Food preferences are developed early in life, mostly during early and middle childhood. Once they are established, they are hard to break. Thus, the earlier you encourage healthful food choices for your child, the better.
From early on, your child will watch you for clues to proper food choices. She will copy many of your habits, likes and dislikes. During the middle years, the model you provide at home will be extremely important in both guiding and reinforcing good eating habits. However, as children spend many hours a day away from home, in school and with friends, a variety of social and other factors influence what and when children eat. As they hurry to catch the school bus in the morning, they may speed through breakfast, leaving a half-full plate as they rush out the door. For lunch at school - despite the school's effort to offer healthy choices - youngsters might choose high-fat or sugar-laden foods that do not contribute to a balanced diet. They also might become much more susceptible to pressures from friends to choose soft drinks rather than milk, or a candy bar instead of fresh fruit.
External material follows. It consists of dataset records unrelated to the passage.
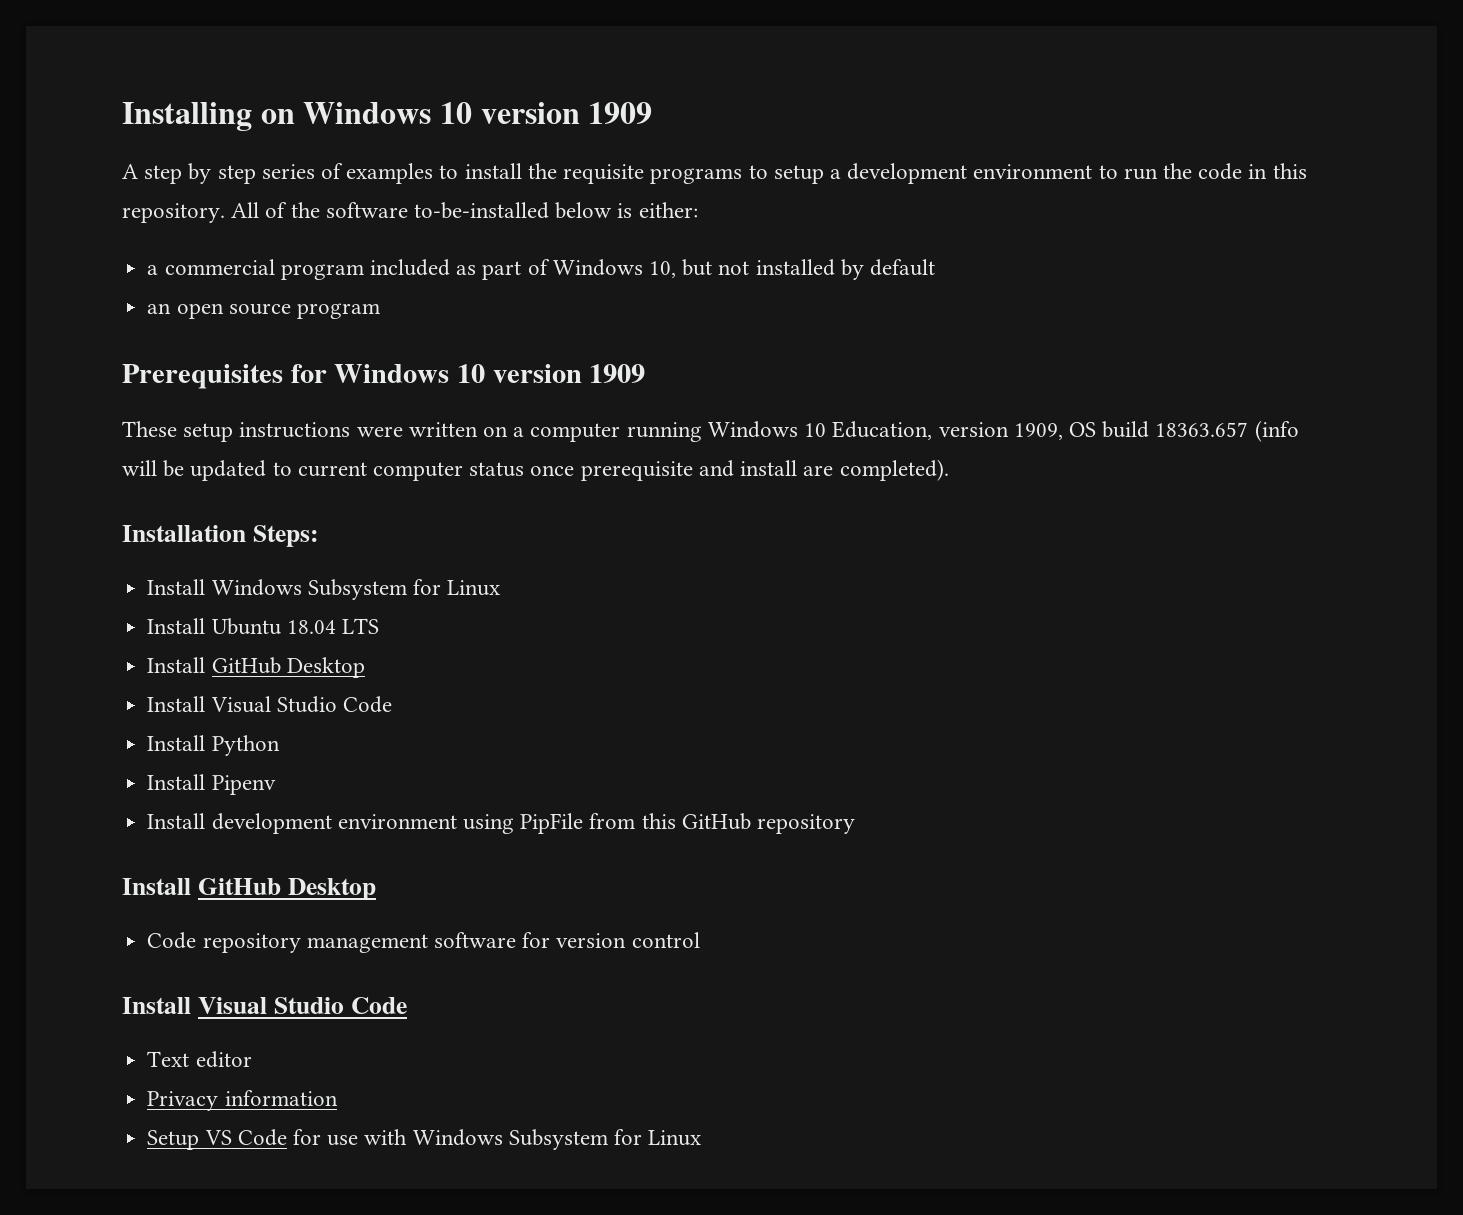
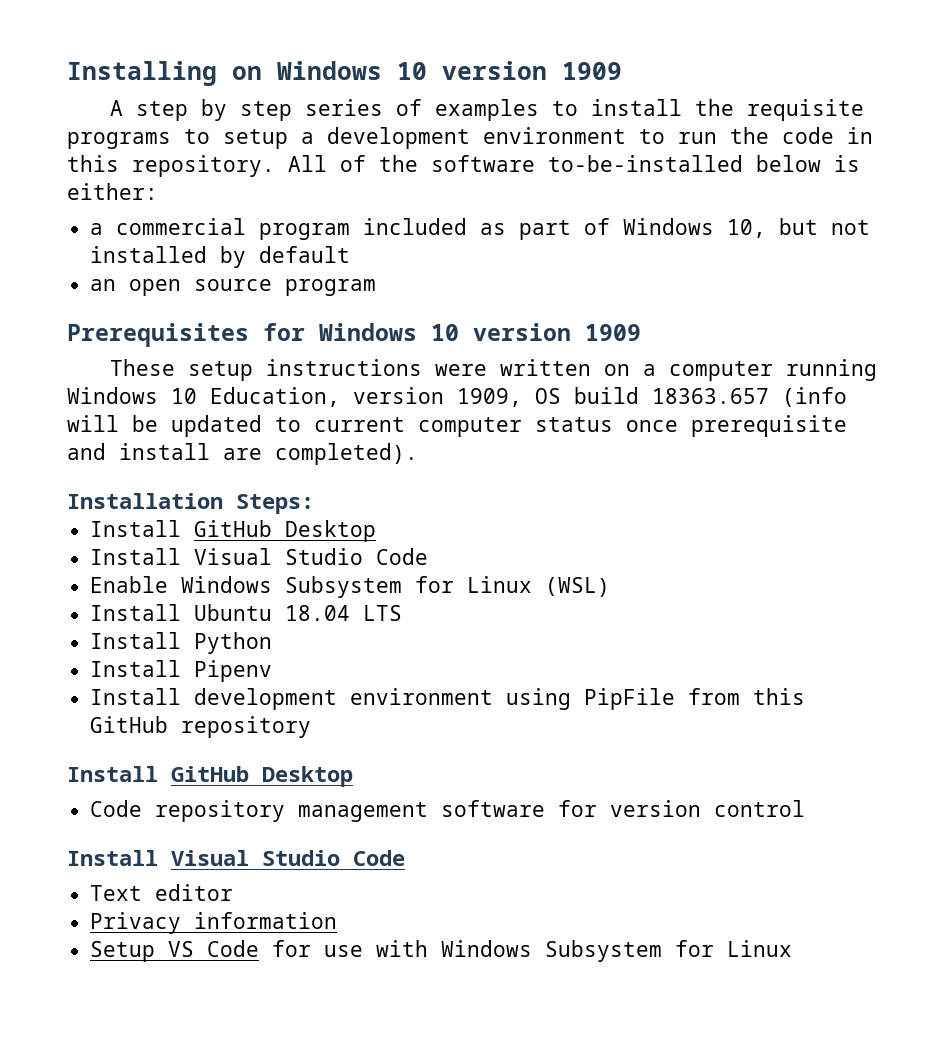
- Install Windows Subsystem for Linux
- Install Ubuntu 18.04 LTS
+ Enable Windows Subsystem for Linux (WSL)
+ Install Ubuntu 18.04 LTS

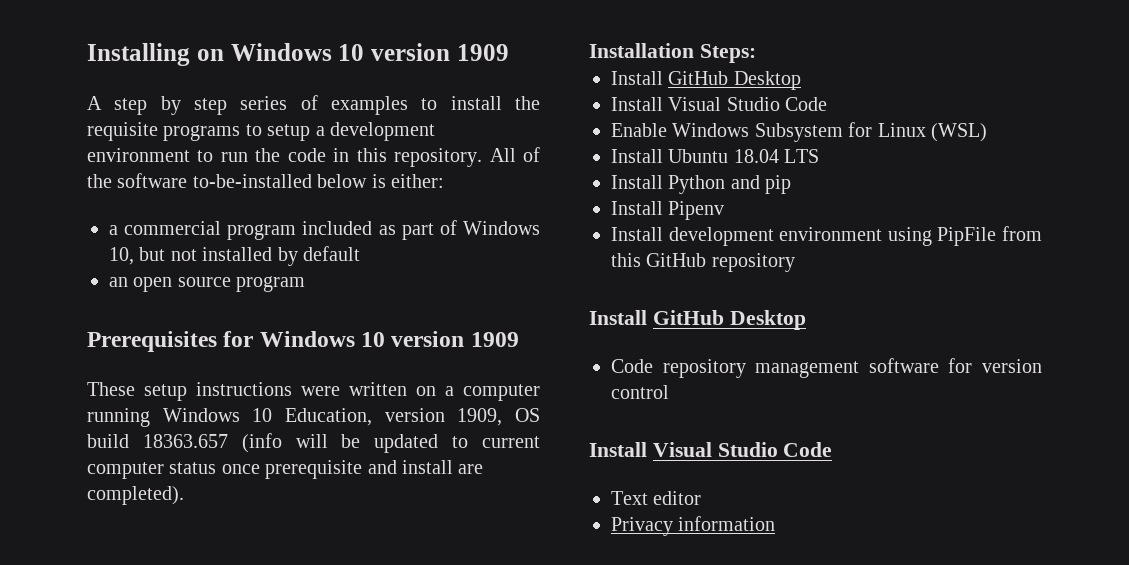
- Install Python
+ Install Python and pip
- Setup VS Code for use with Windows Subsystem for Linux

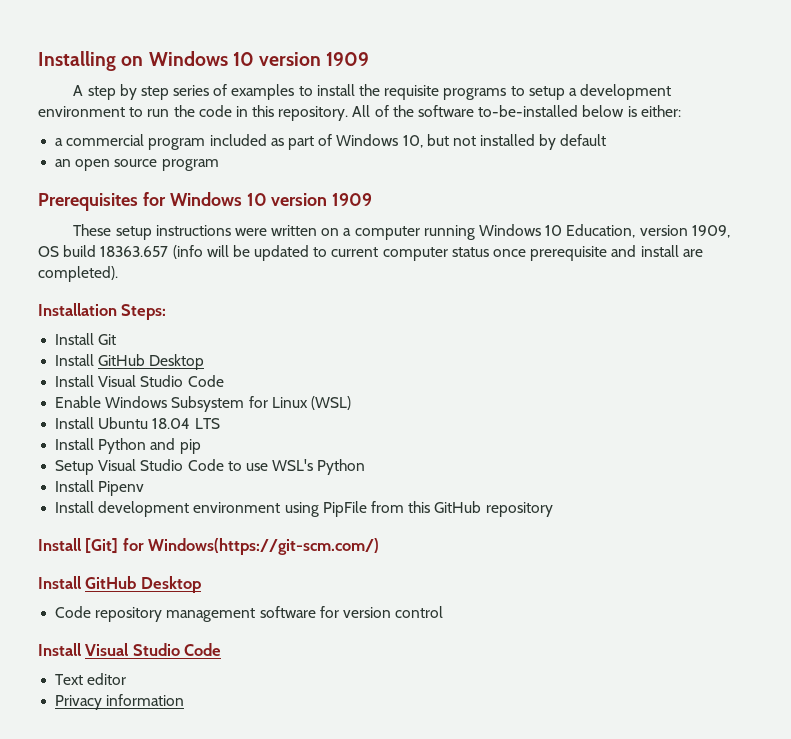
+ Install Git
+ Setup Visual Studio Code to use WSL's Python
+ Install [Git] for Windows(https://git-scm.com/)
Even at this young age, children in competitive sports may be misled by a Little League coach or other authority figure to adopt certain questionable eating habits, on the premise that these might improve performance. A major influence on children is television advertising, which often promotes unhealthy food selections.
Monitoring Food Needs
In general, it is the parents' job to monitor what their child eats, while the child is in the best position to decide how much to eat. Normally, healthy and active children's bodies do a good job of "asking" for just the right amount of food, although their minds may lead them astray when choosing which foods to eat.
You can easily overestimate the amount of food your child actually needs, especially during the younger years of middle childhood. Youngsters of this age do not need adult-sized servings of food. However, if you are unaware of this, you might place almost as much food on your child's plate as on your own. As a result, your child must choose between being criticized for leaving food on his plate, or for overeating and running the risk of obesity.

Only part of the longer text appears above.